3 Replies Latest reply on Sep 5, 2014 2:43 PM by rhauch

sequencer versus extractor

denstar Sep 4, 2014 2:40 PM

Hello!

I'm wondering about the relationship between sequencers and extractors.

It seems like extractors are for creating indexes for full-text searching, whereas sequencers are for manipulating the repository-- adding nodes and properties (which can also be indexed for full-text searches) and such.

Specifically, I was happy to see some stuff for PDF files, and merrily went about trying it out. Love the way everything is glued together BTW! It was real easy to test the various configurations. Everything worked like it was supposed to. After the successful text extraction, I wanted to pull up an excerpt of what had been extracted-- similar to MODE-1163 which talks about a jackrabbit-specific way of doing it.

I say "similar" in that I think I actually want that data sequenced instead of indexed (assuming I understand the relationship between extraction and sequencing), as I need to to be able to display what was extracted, and probably put things in nodes/properties opposed to a blob of text.

Basically I'm wondering if I have the relation right 'twixt the two. Judging by MODE-1163, getting at the data the extractor stores isn't trivial-- but I honestly haven't looked at it, I'm just going by the ticket being pushed out a few times.

I wrote a quick sequencer for PDF files, but it was so easy I fear I'm missing something. The ticket for a PDF sequencer was closed ages ago, but I didn't see anything besides the Tika extractor in the sources. (Seems like instead of a PDF sequencer, a Tika sequencer would be more useful, since it can introspect so many file types, but before I mess around more I wanted to do a quick sanity check.) Am I missing something obvious?

If I'm not missing something, and the only reason there's no Tika sequencer is because nobody has needed one, then my next question will be about configuring sequencers: It doesn't seem like there's autowire magic for them like there is for extractors, configuration-wise. I think initialize(blah,blah) is called alone, vs looking for setters or whatnot, but I haven't really dug into it, maybe I'm just overlooking something that turns on the magic, so to speak.

Anyways, this project is swell-- I've had lots of fun and little frustration, so kudos!

1. Re: sequencer versus extractor

rhauch Sep 4, 2014 3:15 PM (in response to denstar)

I'm wondering about the relationship between sequencers and extractors.

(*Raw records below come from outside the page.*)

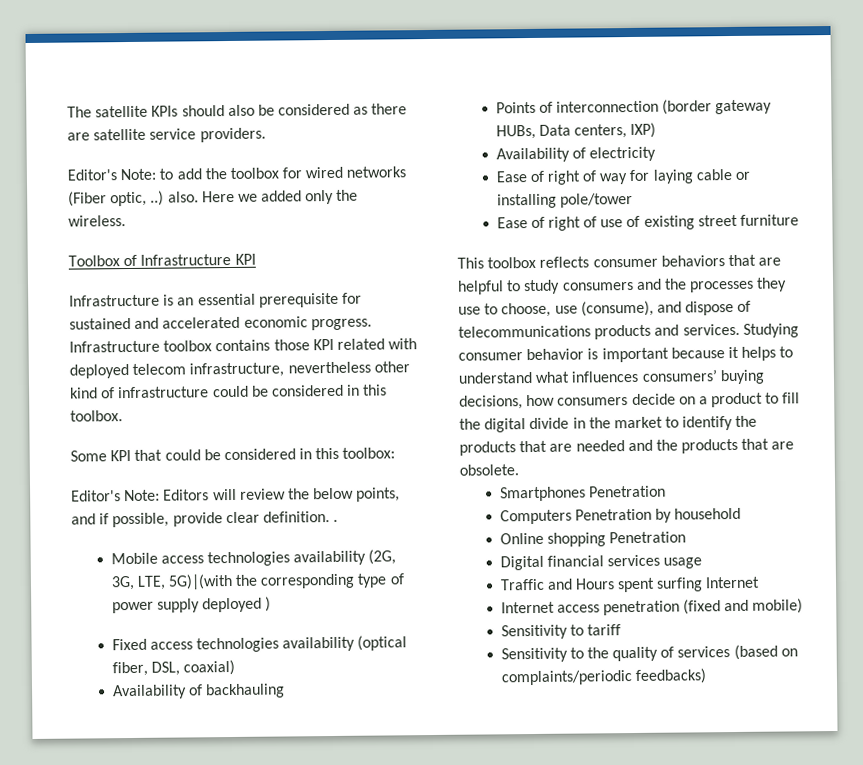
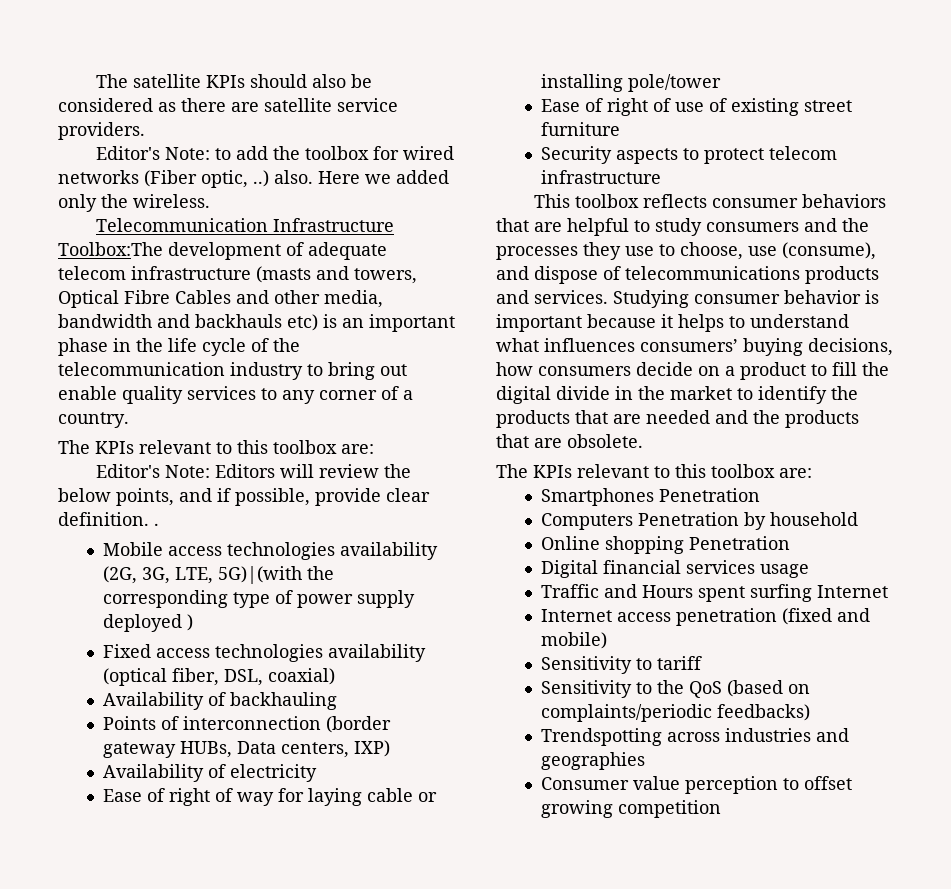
- Toolbox of Infrastructure KPI
- Infrastructure is an essential prerequisite for sustained and accelerated economic progress. Infrastructure toolbox contains those KPI related with deployed telecom infrastructure, nevertheless other kind of infrastructure could be considered in this toolbox.
- Some KPI that could be considered in this toolbox:
+ Telecommunication Infrastructure Toolbox:The development of adequate telecom infrastructure (masts and towers, Optical Fibre Cables and other media, bandwidth and backhauls etc) is an important phase in the life cycle of the telecommunication industry to bring out enable quality services to any corner of a country.
+ The KPIs relevant to this toolbox are:
+ Security aspects to protect telecom infrastructure
  Studying consumer behavior is important because it helps to understand what influences consumers’ buying decisions, how consumers decide on a product to fill the digital divide in the market to identify the products that are needed and the products that are obsolete.
+ The KPIs relevant to this toolbox are:
- Sensitivity to the quality of services (based on complaints/periodic feedbacks)
+ Sensitivity to the QoS (based on complaints/periodic feedbacks)
+ Trendspotting across industries and geographies
+ Consumer value perception to offset growing competition

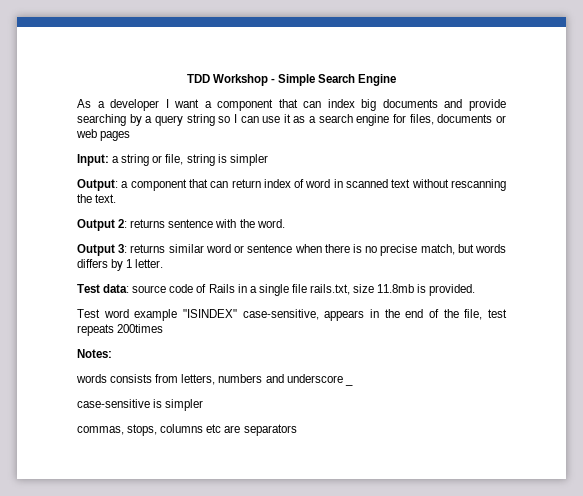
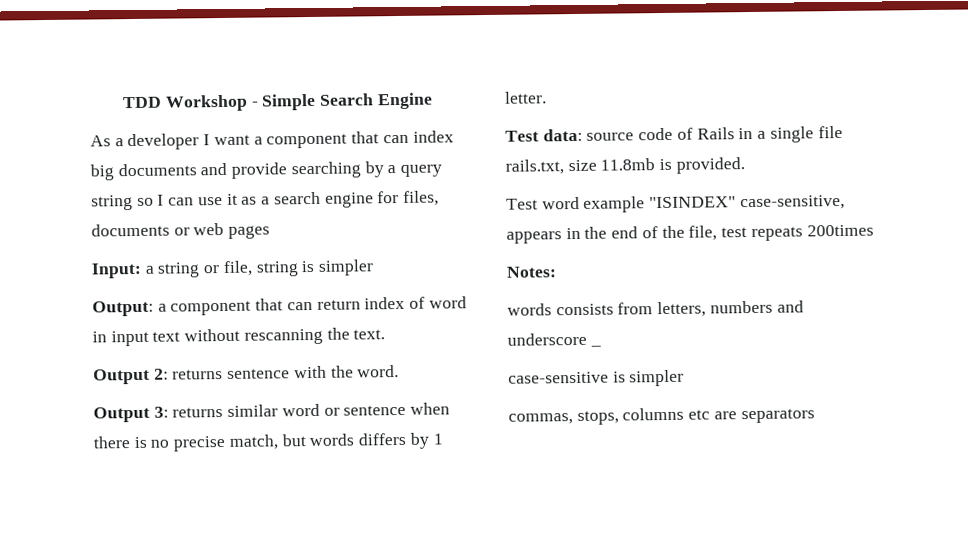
- Output: a component that can return index of word in scanned text without rescanning the text.
+ Output: a component that can return index of word in input text without rescanning the text.

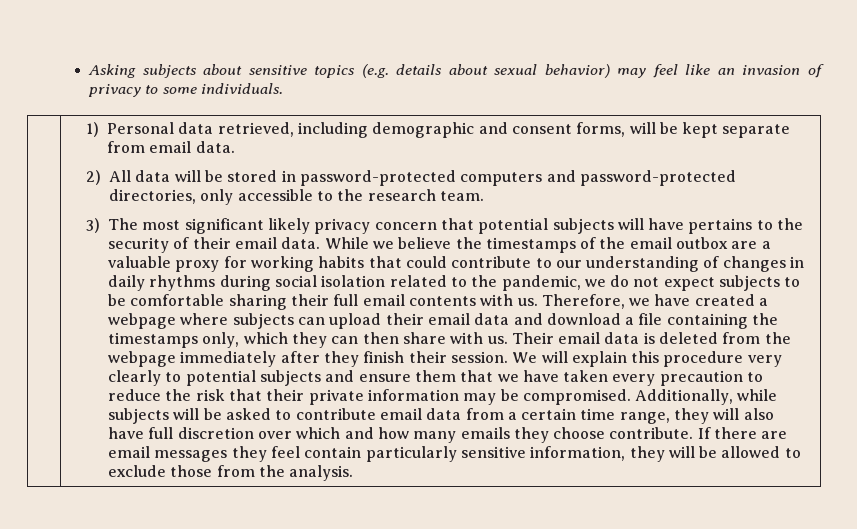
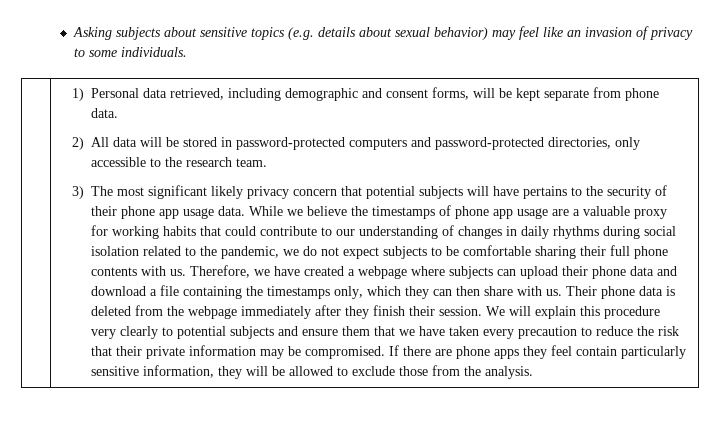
- 1) Personal data retrieved, including demographic and consent forms, will be kept separate from email data.
+ 1) Personal data retrieved, including demographic and consent forms, will be kept separate from phone data.
- 3) The most significant likely privacy concern that potential subjects will have pertains to the security of their email data.
+ 3) The most significant likely privacy concern that potential subjects will have pertains to the security of their phone app usage data.
- While we believe the timestamps of the email outbox are a valuable proxy for working habits that could contribute to our understanding of changes in daily rhythms during social isolation related to the pandemic, we do not expect subjects to be comfortable sharing their full email contents with us.
+ While we believe the timestamps of phone app usage are a valuable proxy for working habits that could contribute to our understanding of changes in daily rhythms during social isolation related to the pandemic, we do not expect subjects to be comfortable sharing their full phone contents with us.
- Therefore, we have created a webpage where subjects can upload their email data and download a file containing the timestamps only, which they can then share with us.
+ Therefore, we have created a webpage where subjects can upload their phone data and download a file containing the timestamps only, which they can then share with us.
- Their email data is deleted from the webpage immediately after they finish their session.
+ Their phone data is deleted from the webpage immediately after they finish their session.
- Additionally, while subjects will be asked to contribute email data from a certain time range, they will also have full discretion over which and how many emails they choose contribute.
- If there are email messages they feel contain particularly sensitive information, they will be allowed to exclude those from the analysis.
+ If there are phone apps they feel contain particularly sensitive information, they will be allowed to exclude those from the analysis.

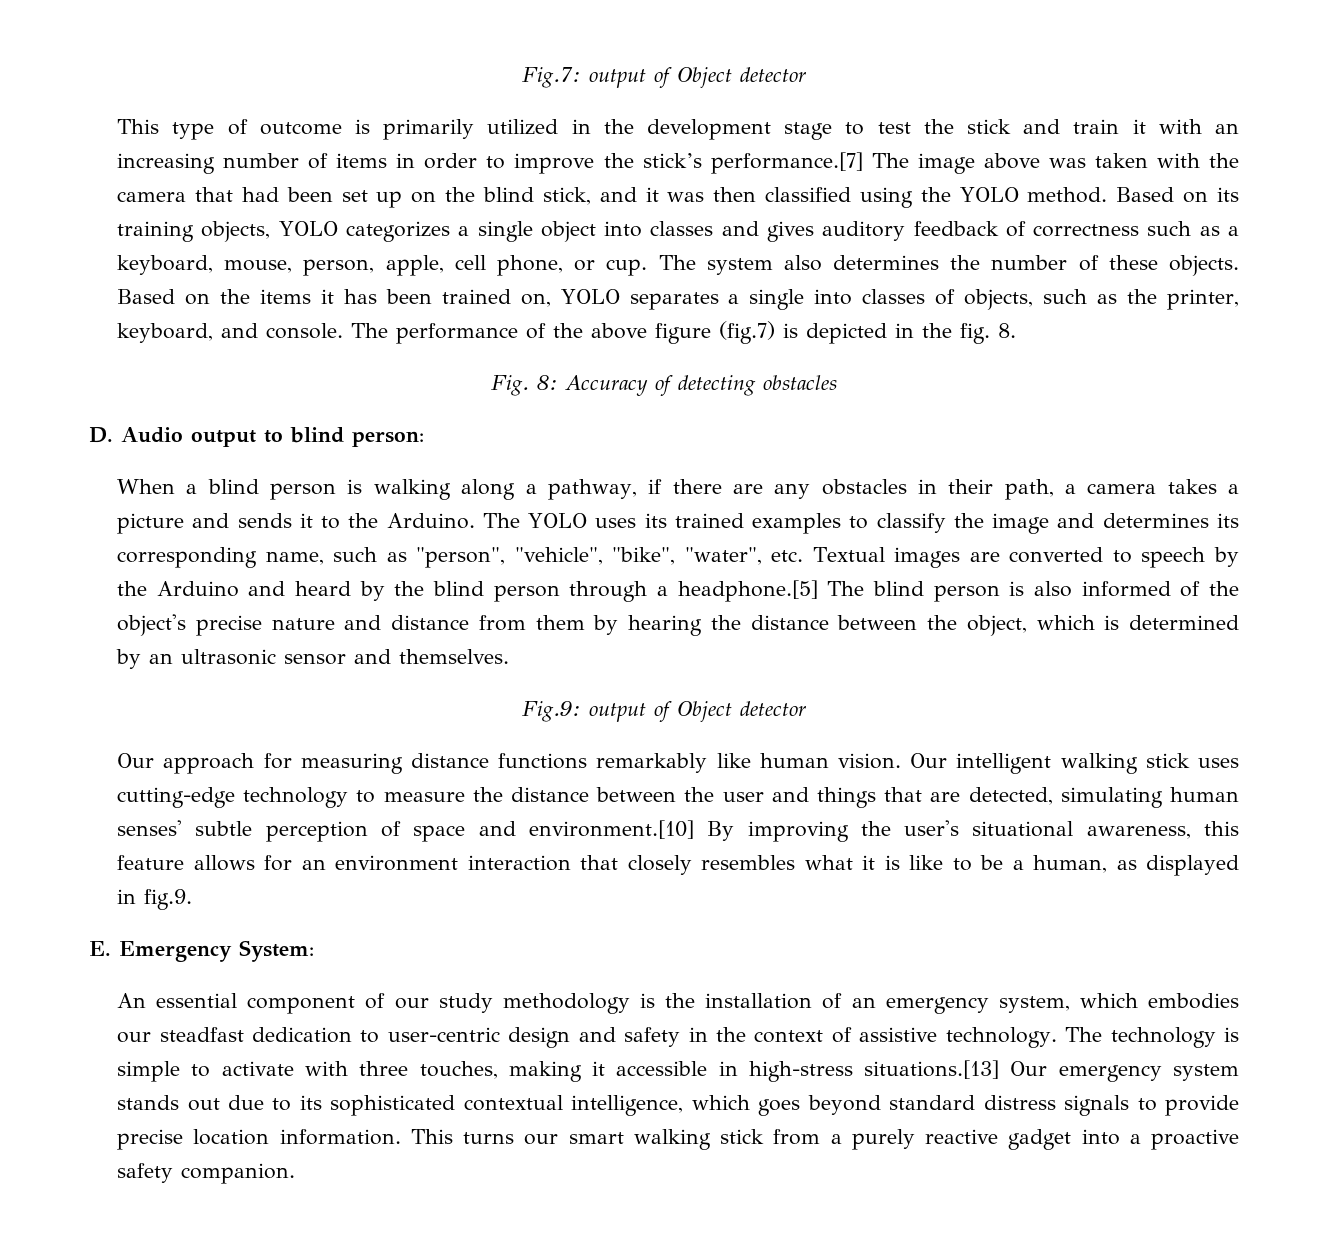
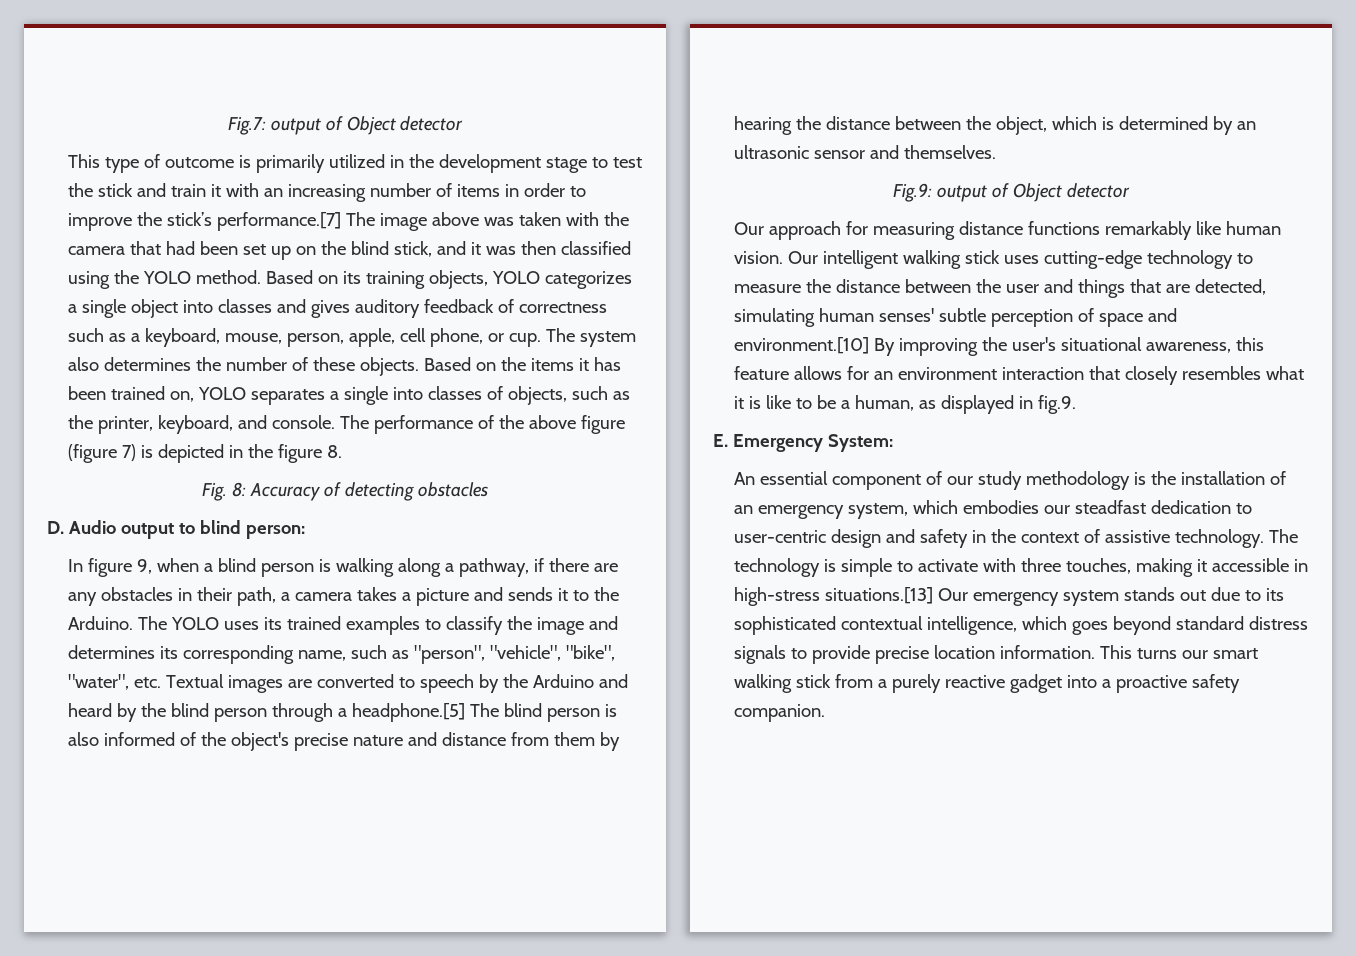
- The performance of the above figure (fig.7) is depicted in the fig. 8.
+ The performance of the above figure (figure 7) is depicted in the figure 8.
- When a blind person is walking along a pathway, if there are any obstacles in their path, a camera takes a picture and sends it to the Arduino.
+ In figure 9, when a blind person is walking along a pathway, if there are any obstacles in their path, a camera takes a picture and sends it to the Arduino.

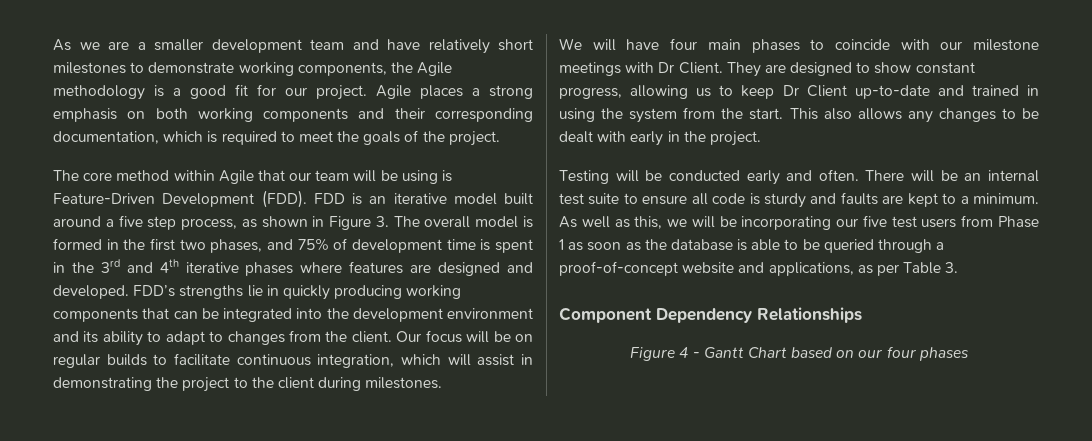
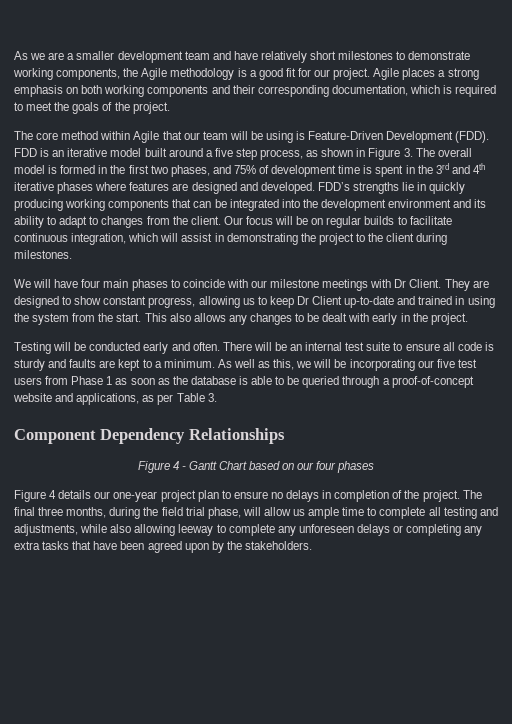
+ Figure 4 details our one-year project plan to ensure no delays in completion of the project. The final three months, during the field trial phase, will allow us ample time to complete all testing and adjustments, while also allowing leeway to complete any unforeseen delays or completing any extra tasks that have been agreed upon by the stakeholders.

It seems like extractors are for creating indexes for full-text searching, whereas sequencers are for manipulating the repository-- adding nodes and properties (which can also be indexed for full-text searches) and such.

You are correct.

Text extractors are used to get the searchable text from binary values. This information is then used when applying CONTAINS criteria during query execution. If you don't use any CONTAINS criteria in your queries, there is no point using a text extractor.

Sequencers are much more complex and more useful. They process a binary value and extract structured information in the form of new nodes and properties written back into to the repository, where those new nodes and properties are accessible just like any other repository content. Automatic sequencers do this asynchronously when they detect content changes, while manual sequencers are invoked explicitly by an application and write the nodes to the current session, and the application dictates whether those changes are saved. See the sequencer documentation for more information. Note that if a sequencer produces any BINARY values as part of its output, those BINARY values might have their text extracted for indexing/search purposes.

Sequencers are never used to update indexes or during query execution. The only thing they do is produce additional repository content (nodes & properties) that, like any other content, is then able to be accessed and queried.

Specifically, I was happy to see some stuff for PDF files, and merrily went about trying it out. Love the way everything is glued together BTW! It was real easy to test the various configurations. Everything worked like it was supposed to. After the successful text extraction, I wanted to pull up an excerpt of what had been extracted-- similar to MODE-1163 which talks about a jackrabbit-specific way of doing it.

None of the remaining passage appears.